What you have to do: Only one span of the listing below is wanted: the lines from the one with "[335,335,355,344] you -> (642, 806) none" through the one with "[305,481,414,493] performance overlay, ->", reproduced exactly, both ends kept.

Records for this task:
....................
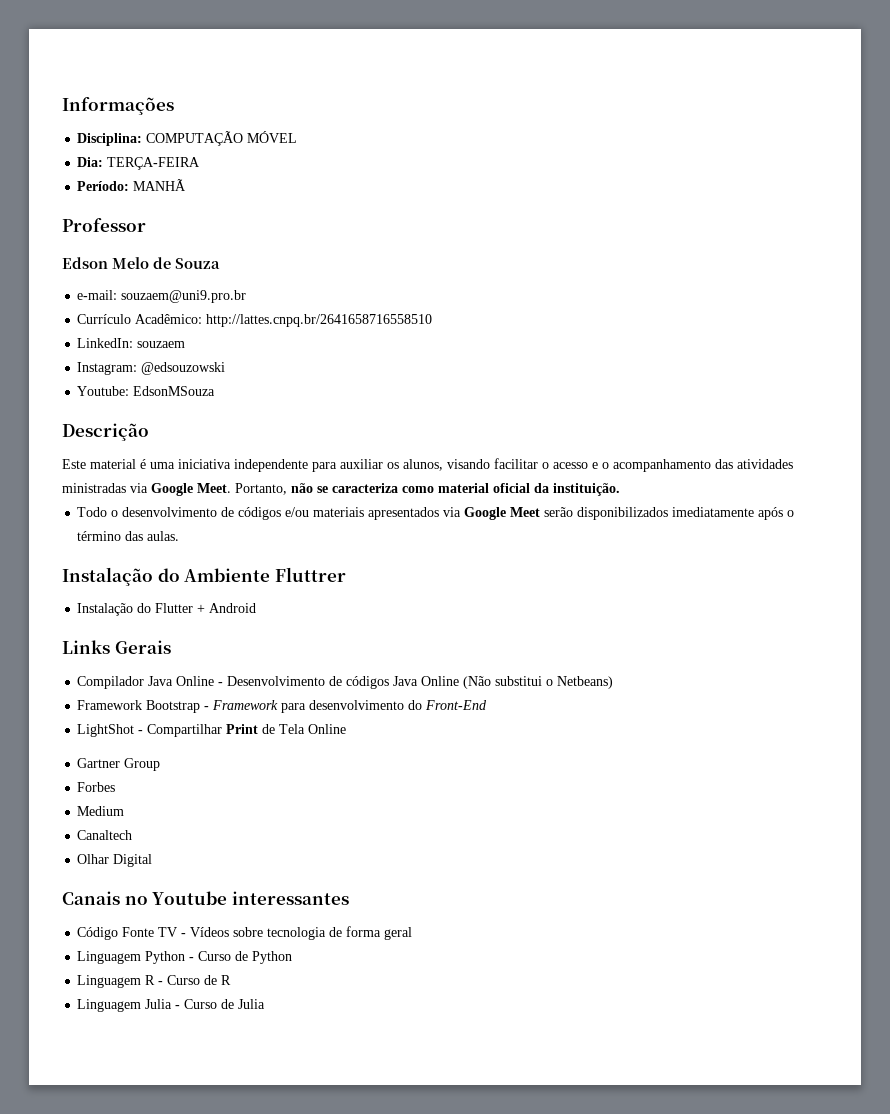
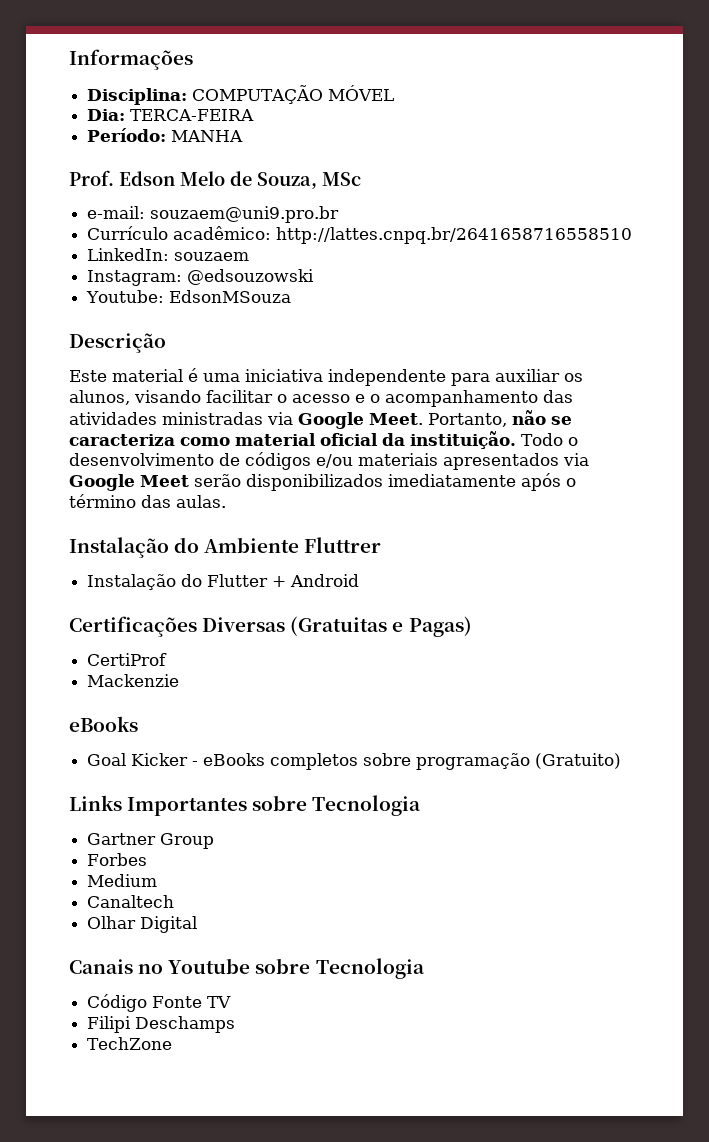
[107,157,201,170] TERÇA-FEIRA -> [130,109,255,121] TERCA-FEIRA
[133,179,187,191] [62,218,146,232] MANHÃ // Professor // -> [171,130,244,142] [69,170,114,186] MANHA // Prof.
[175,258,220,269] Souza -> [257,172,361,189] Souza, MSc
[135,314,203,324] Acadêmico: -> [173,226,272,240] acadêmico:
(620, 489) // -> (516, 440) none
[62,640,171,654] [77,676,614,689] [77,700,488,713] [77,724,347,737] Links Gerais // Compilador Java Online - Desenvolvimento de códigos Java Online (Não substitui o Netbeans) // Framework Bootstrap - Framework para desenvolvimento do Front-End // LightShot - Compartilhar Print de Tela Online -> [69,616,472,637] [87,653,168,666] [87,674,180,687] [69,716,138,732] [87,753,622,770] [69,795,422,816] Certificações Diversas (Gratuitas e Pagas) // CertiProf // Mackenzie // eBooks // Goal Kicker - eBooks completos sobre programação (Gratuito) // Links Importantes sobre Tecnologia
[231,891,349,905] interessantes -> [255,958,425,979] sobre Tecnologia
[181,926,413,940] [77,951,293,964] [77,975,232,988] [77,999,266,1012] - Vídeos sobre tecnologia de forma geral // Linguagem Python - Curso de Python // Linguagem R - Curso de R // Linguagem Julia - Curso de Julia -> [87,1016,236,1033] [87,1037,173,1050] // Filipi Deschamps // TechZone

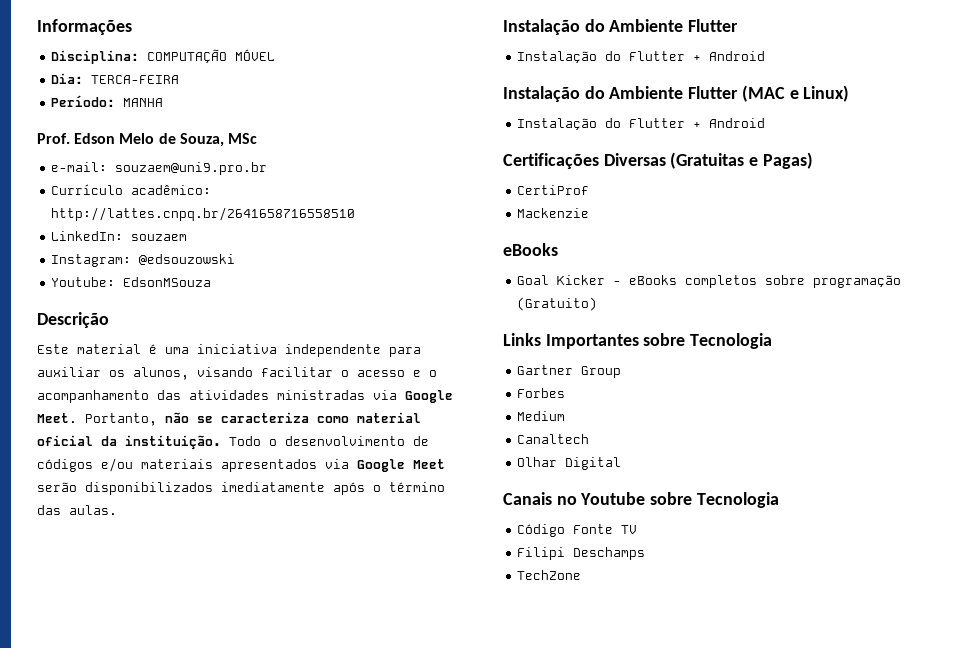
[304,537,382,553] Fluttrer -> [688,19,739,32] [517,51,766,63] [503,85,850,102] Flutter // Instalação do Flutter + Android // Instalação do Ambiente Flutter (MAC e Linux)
....................
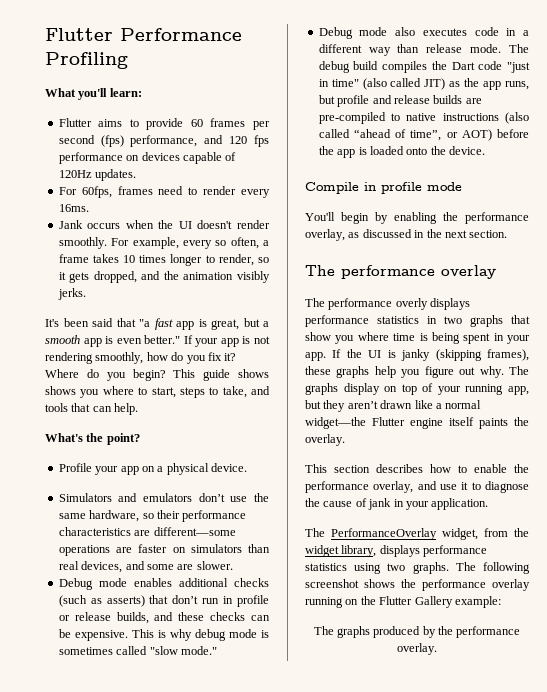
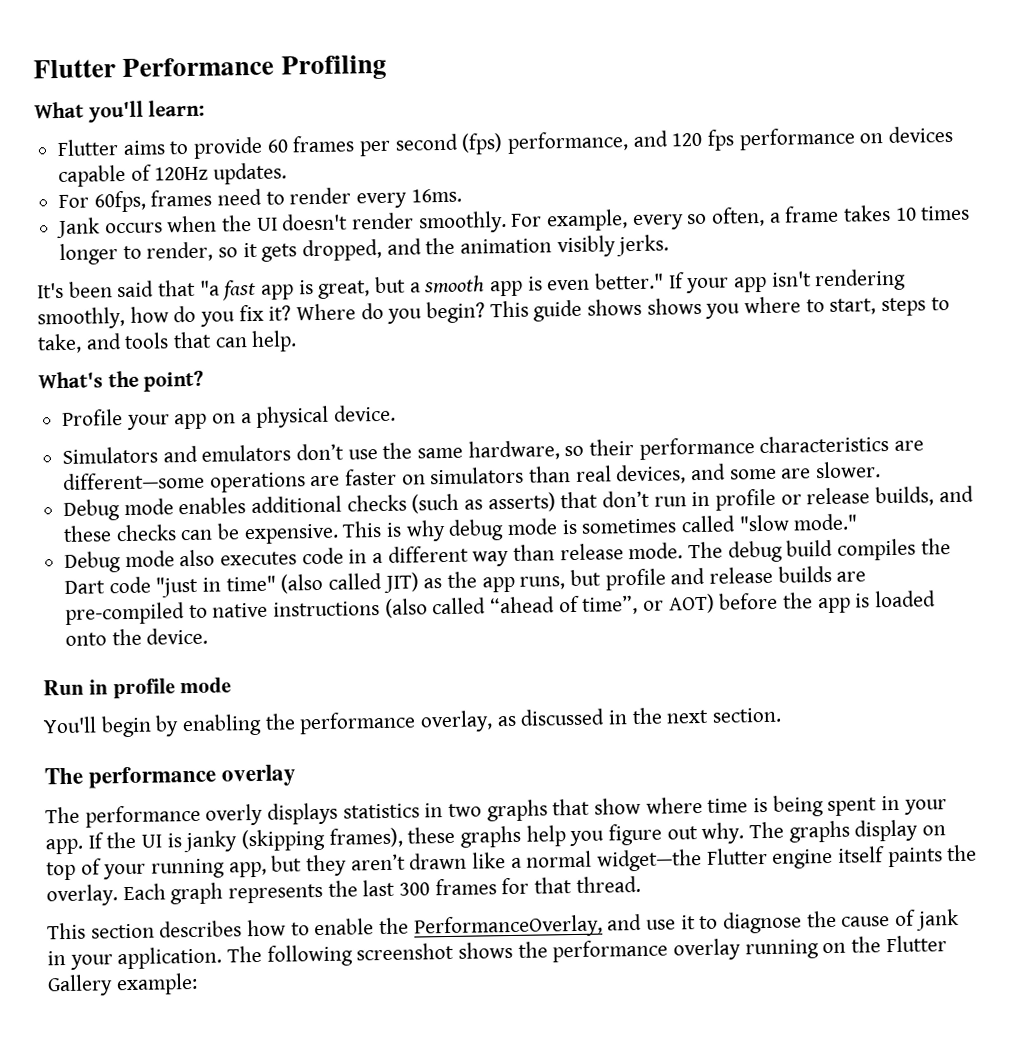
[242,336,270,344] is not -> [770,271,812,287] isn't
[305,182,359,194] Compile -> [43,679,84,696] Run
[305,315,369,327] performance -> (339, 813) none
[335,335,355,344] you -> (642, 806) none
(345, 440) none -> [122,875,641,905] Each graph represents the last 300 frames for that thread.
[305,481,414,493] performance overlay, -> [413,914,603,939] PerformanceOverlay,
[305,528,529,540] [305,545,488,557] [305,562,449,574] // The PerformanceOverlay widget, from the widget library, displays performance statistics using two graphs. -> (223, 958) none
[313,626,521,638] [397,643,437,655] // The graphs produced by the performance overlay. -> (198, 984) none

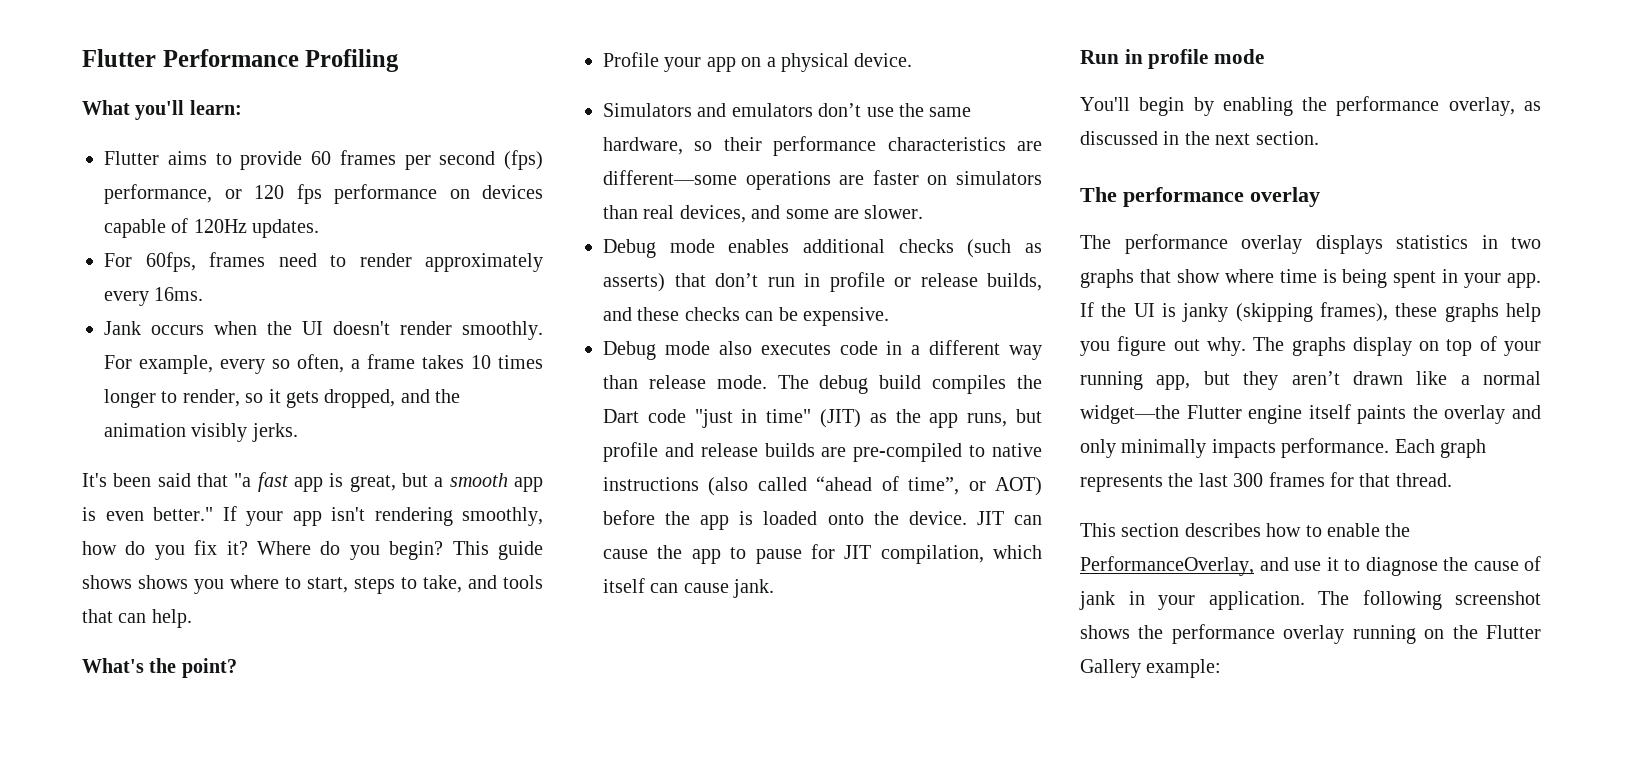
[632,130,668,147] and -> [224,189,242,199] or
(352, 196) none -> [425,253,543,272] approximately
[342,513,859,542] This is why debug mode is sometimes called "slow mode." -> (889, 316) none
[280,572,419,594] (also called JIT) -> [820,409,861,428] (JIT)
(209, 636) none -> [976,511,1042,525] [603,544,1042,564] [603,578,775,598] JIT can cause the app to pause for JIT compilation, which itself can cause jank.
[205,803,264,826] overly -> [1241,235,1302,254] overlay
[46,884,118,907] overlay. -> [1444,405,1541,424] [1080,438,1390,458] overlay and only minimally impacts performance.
....................
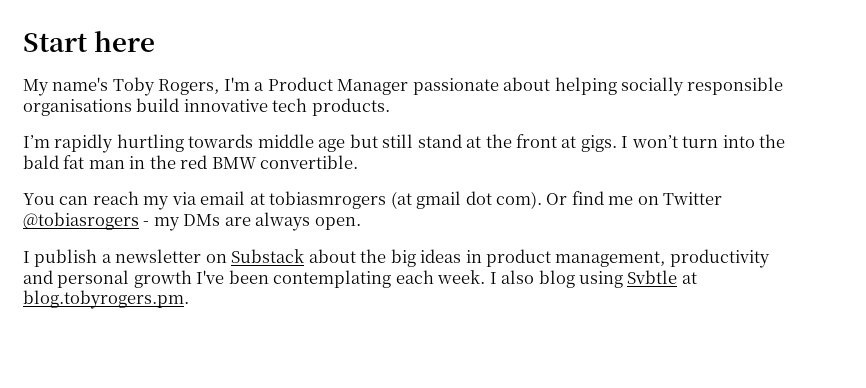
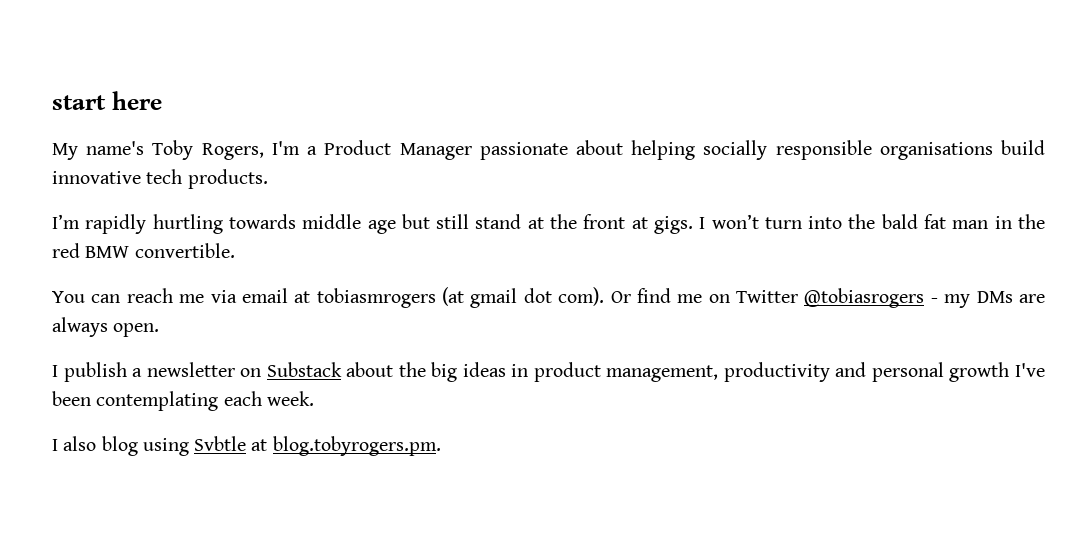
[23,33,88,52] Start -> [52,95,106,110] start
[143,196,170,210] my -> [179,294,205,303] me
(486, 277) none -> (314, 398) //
....................
Written reply:
[335,335,355,344] you -> (642, 806) none
(345, 440) none -> [122,875,641,905] Each graph represents the last 300 frames for that thread.
[305,481,414,493] performance overlay, -> [413,914,603,939] PerformanceOverlay,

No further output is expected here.